Deniz bir tutku… Tutkularımın ardına düşüp mavi dünya ya kaptırdım aklımı ve yüreğimi. Eğitildim, öğrendim, görmek ve olmak istediğim maviliğe her dalışımda, aynı heyecan ve coşkuyla aklımı ve yüreğimi derinlerinde bıraktım.Yıllar geçtikçe bilgilerim, becerilerim, ufkum gelişti. Dalış yaşamıma nasıl, nerede ve ne olarak devam edeceğ…im sorusu kurcalar oldu aklımı. Karar vermem gereken bir yol ayrımına gelmiştim.
Dalışı, sınırları çok belirgin bir aktivite gibi düşünürdüm. Çok farklı uğraşlarla sürdürülebileceğini gördüm. Eğitmen olmak, karışım gaz, kapalı devre sistemli dalışlar, fotoğraf ve video çekmek, arkeolojik kazı ve saha çalışmalarında gönüllü ekiplere katılmak, çevreyi bilgilendirme çalışmalarına dahil olmak, okullarda, şirketlerde su altını tanıtacak, sevdirecek özel sunumlar organize etmek, kültür mirasımız olan tarihi eserlerin korunması için çalışmak, tüm bu faaliyetlere katılmak mümkündü.
Dalışa ilgi duyan, sualtını merak eden bir insanı dalgıç olarak aramıza katılmasına vesile olmak bir gaye oldu benim için. Görüyordum ki, korumak için sevmek zorunluydu.Sevmiyorsan, önemi yoktur ne dağların, ne de denizlerin.Bize yar olan sevilmeye, korunmaya değerdir. Böyle bir nesil yetişiyor ne yazık ki…
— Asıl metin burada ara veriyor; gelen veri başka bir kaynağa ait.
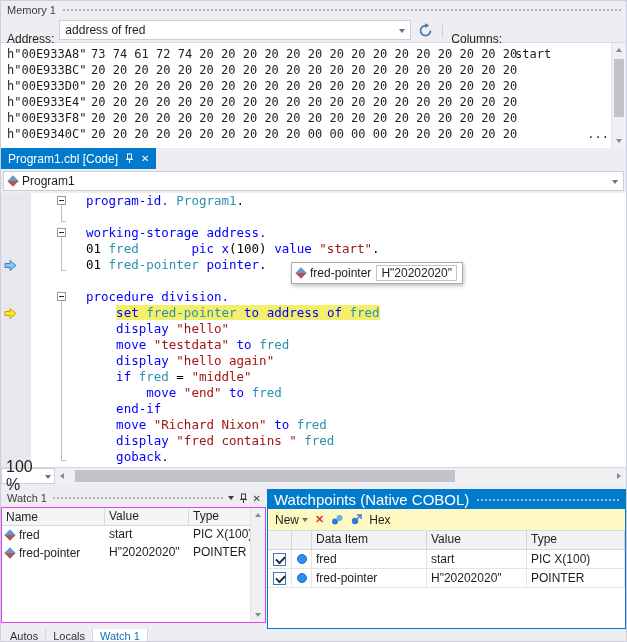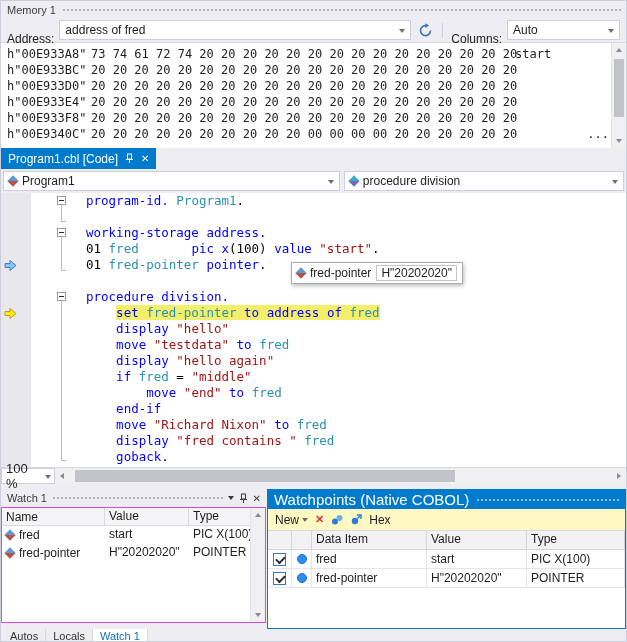"Auto" div.combo { html: <div> <span>Auto</span> <span></span> </div> -> none }
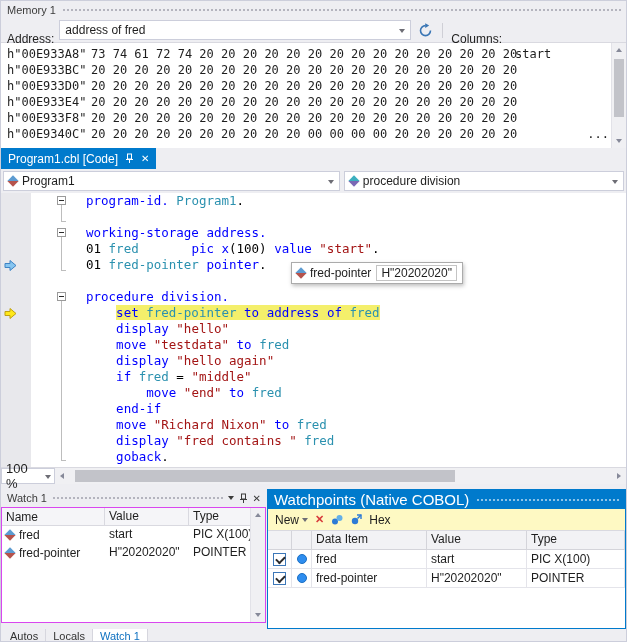"procedure division" div.combo { html: <div> <span></span> <span>procedure division</span> <span></span> </div> -> none }
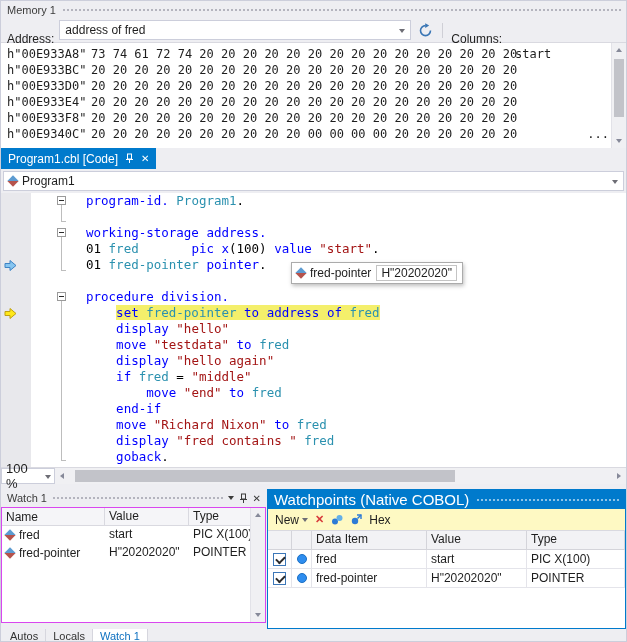"100 %" .zoom-combo { font-size: 13px -> 16px; padding: 0 14px 0 4px -> 0 6px 0 4px }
Su altını seviyordum, temizliyordum, tanıtmaya çalışıyordum, korunması için çaba gösteriyordum. Korumanın yolu sevdirmek, sevdirmenin yolu tanıtabilmekti. Bir defa dalmasına vesile olduğum insanları, kısa bir süre sonra, tutkulu bir dalgıç olarak karşımda buluyordum. Daha fazla ne yapabilirdim?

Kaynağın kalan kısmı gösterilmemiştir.